Have fun, looking forward to your's and AK's results. Mine should be back in my hands next week...
 
Hey paul thanks. Yes that exactly what Im doing. In your 3rd 4th pictures I just making an adaptor to fill the gap.
I have the base made and am getting ready to hit it again today to finish it up.
When I post pictures try not to laugh, its just for concept at this point and to take meassurments from for future billet versions.
 
Leroy,
Here is your chance to do the upper intake properly. It would sell for every turbo out there.
First take the factory upper and measure the air temp and MAP sensor mountings. Then sell it for scrap or converting EGR engines.
Now build a nice cnc upper intake without the factory restrictions in it.

An adapter is simply a yawn. A better intake is something to get excited over.

Your install should have the turbo blanket, header wrapping the down pipe adapter... :hihi:
 
Hey paul thanks. Yes that exactly what Im doing. In your 3rd 4th pictures I just making an adapter to fill the gap.
I have the base made and am getting ready to hit it again today to finish it up.
When I post pictures try not to laugh, its just for concept at this point and to take measurements from for future billet versions.
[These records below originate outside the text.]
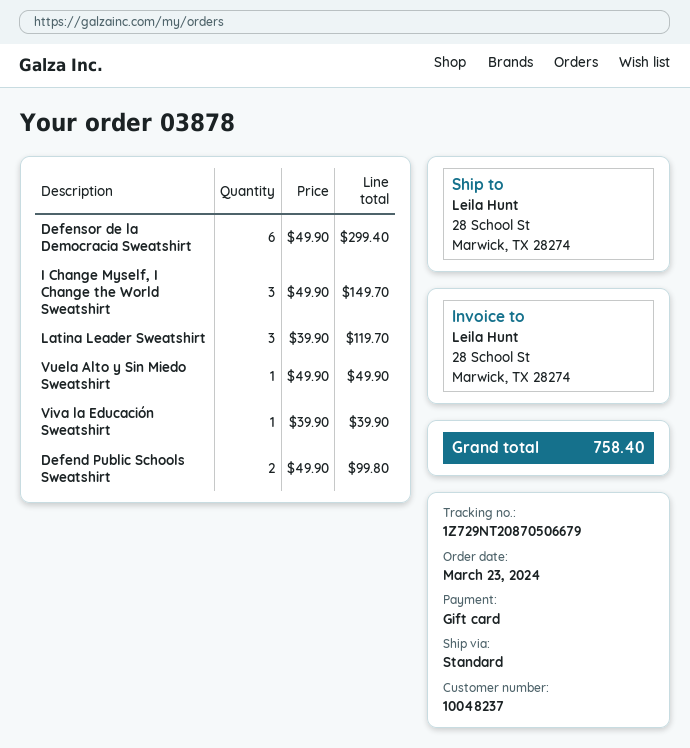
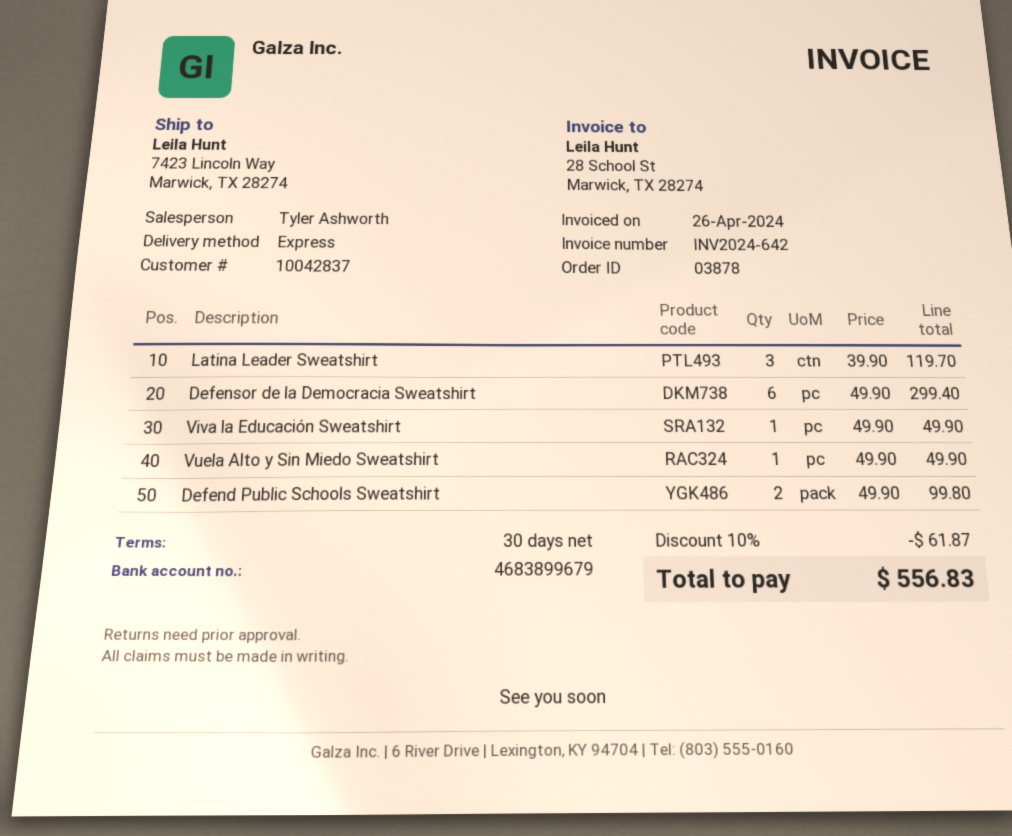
customer number: 10048237 -> 10042837
shipping method: standard -> express
ship to: 28 School St, Marwick, TX 28274 -> 7423 Lincoln Way, Marwick, TX 28274
I Change Myself, I Change the World Sweatshirt: 3 x 49.90 = 149.70 -> none
Viva la Educación Sweatshirt: 1 x 39.90 = 39.90 -> 1 x 49.90 = 49.90
discount: none -> 10% = 61.87
total: 758.40 -> 556.83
Laugh...me? I'm the guy that built a spacer out of wood for a prototype and then DROVE it that way. Ran OK too except the wood kept compressing until I shouldered a bolt and had to use helicoil to repair the lower. I'm currently running studs in the lower intake. It makes it a bit of a challenge to remove and replace the upper with the silicone attached but as long as the clamps aren't ratcheted down, there's wiggle room to maneuver things around so they work.

The suggestion to make a new upper intake, one piece to the turbo is a good one. Boost sensor bolts are tapped 6mm, the boost hole is drilled 3/8" (but I'd go just one size lower to ensure tightness around its silicon boot, insert, grommet, whatever) and the IAT sensor hole is threaded 3/8" NPT.
 
No laughing please!

OK so here is the base. Made from 1 1/2" angle iron. Mitered the corners and weld it up. Then drilled holes for it to bolt down to the lower intake.

DSCF1026.jpg
Next came making a top for the new box. I used a hole saw so I could get my SawsAll blade in. Plate is 1/4" thick.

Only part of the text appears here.